To these speculations Nan listened silently, in the pauses of the machines on which her mother and three other women stitched trousers. Nothing was expected of her but to mind the baby, to see that the fire kept in, just smouldering, and that there was always hot water enough for the tea. On the days when they all stitched she fared well enough; but when she had carried home the work, and received the money, there was a day, sometimes two or three, in which gin ruled, and the women first shouted and sang songs, and at last lay about the floor in every stage of drunkenness. Gradually chances for work slipped away; the machines were given up, and the partnership of workers dissolved, and at twelve, Nan and the baby were beggars and the mother in prison for aggravated assault on a neighbor. She died there, and thus settled one problem, and now came the other, how was Nan to live?

Old Widgeon answered this question. They had always been good friends from the day he had seen her standing, holding the baby, crippled and hopelessly deformed from its birth. His barrow was almost empty, and the donkey pointing his long ears toward the stable.
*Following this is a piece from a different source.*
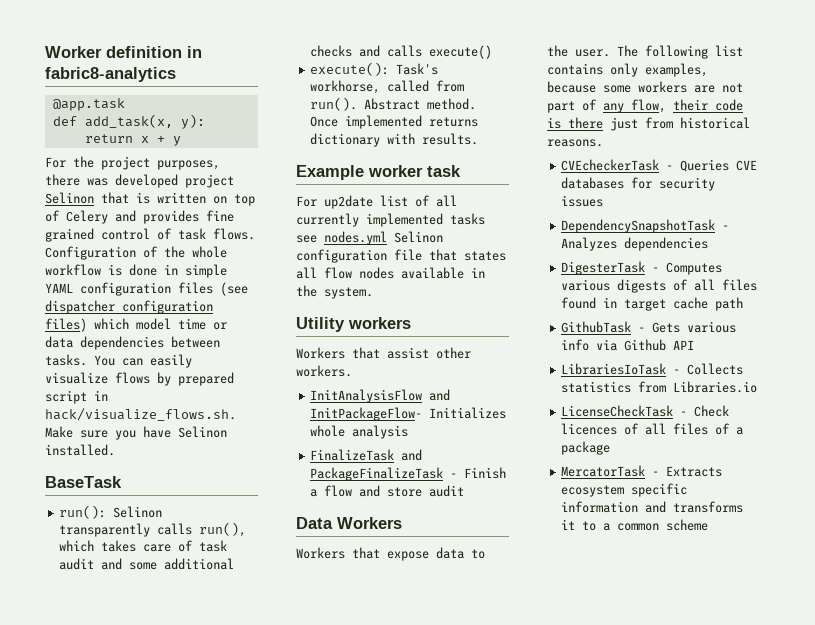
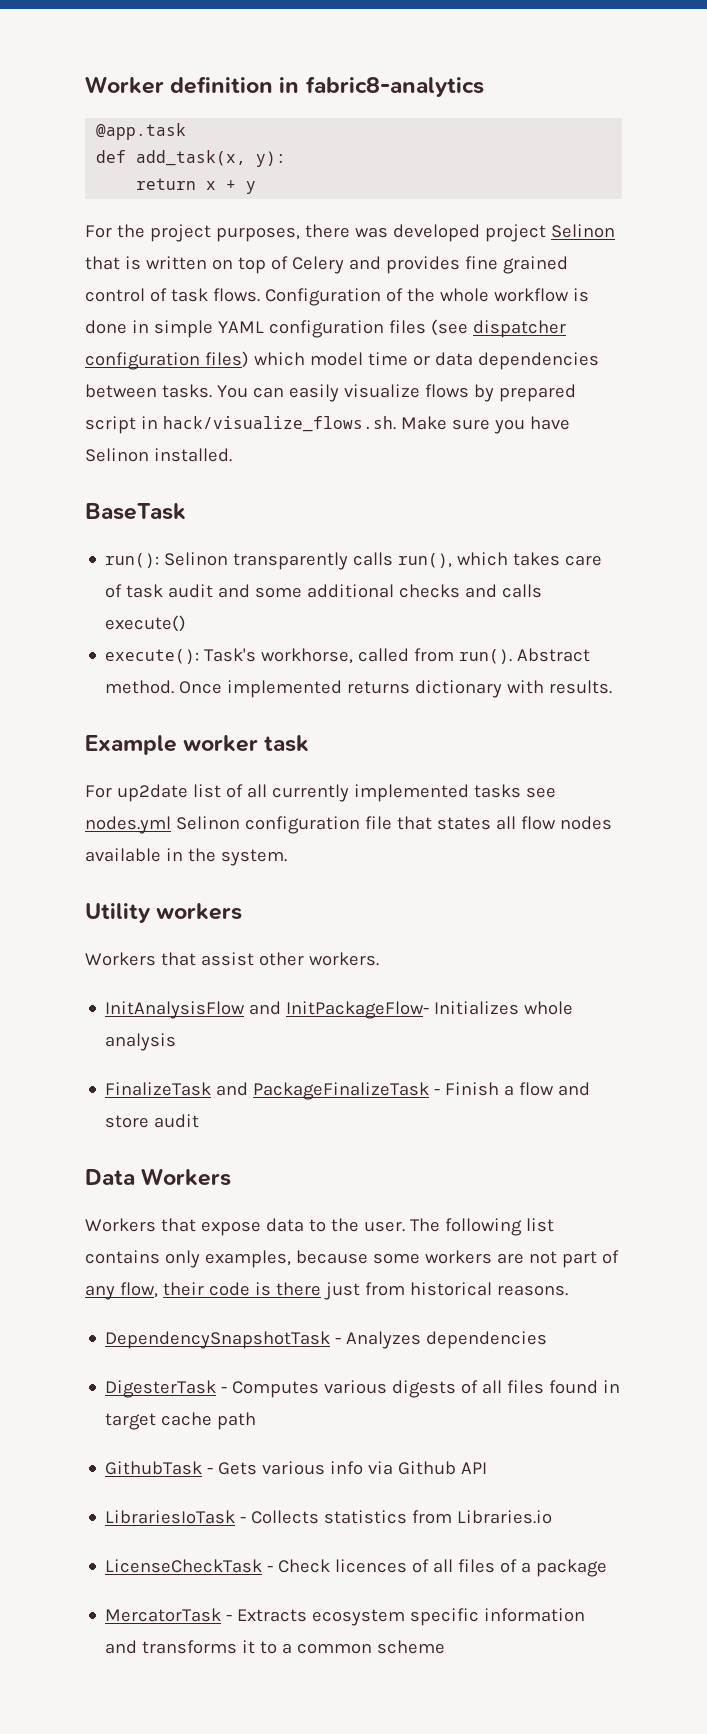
[561,159,758,172] [561,177,716,191] [561,195,604,207] // CVEcheckerTask - Queries CVE databases for security issues -> (568, 1290) none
"Get in," he said, "an' I'll give you a bit of a ride," and Nan, speechless with joy, climbed in and was driven to the stable, and once there, watched the unharnessing and received some stray oranges as she finally turned away. From that day old Widgeon became her patron saint. She had shot up into a tall girl, shrinking from those about her, and absorbed chiefly in the crooked little figure, still "the baby;" but tall as she might be, she was barely twelve, and how should she hire a machine and pay room rent and live?

Widgeon settled all that.

"You know how to stitch away at them trousers?" he had said, and Nan nodded.

"Then I'll see you through the first week or two," he said; "but, mind! don't you whisper it, or I'll 'ave hevery distressed female in the court down on me, and there's enough hof 'em now."

Nan nodded again, but he saw the tears in her eyes, and regarded words as quite unnecessary. The sweater asked no questions when she came for a bundle of work, nor did she tell him that she alone was now responsible. She had learned to stitch. Skill came with practice, and she might as well have such slight advantage as arose from being her mother's messenger.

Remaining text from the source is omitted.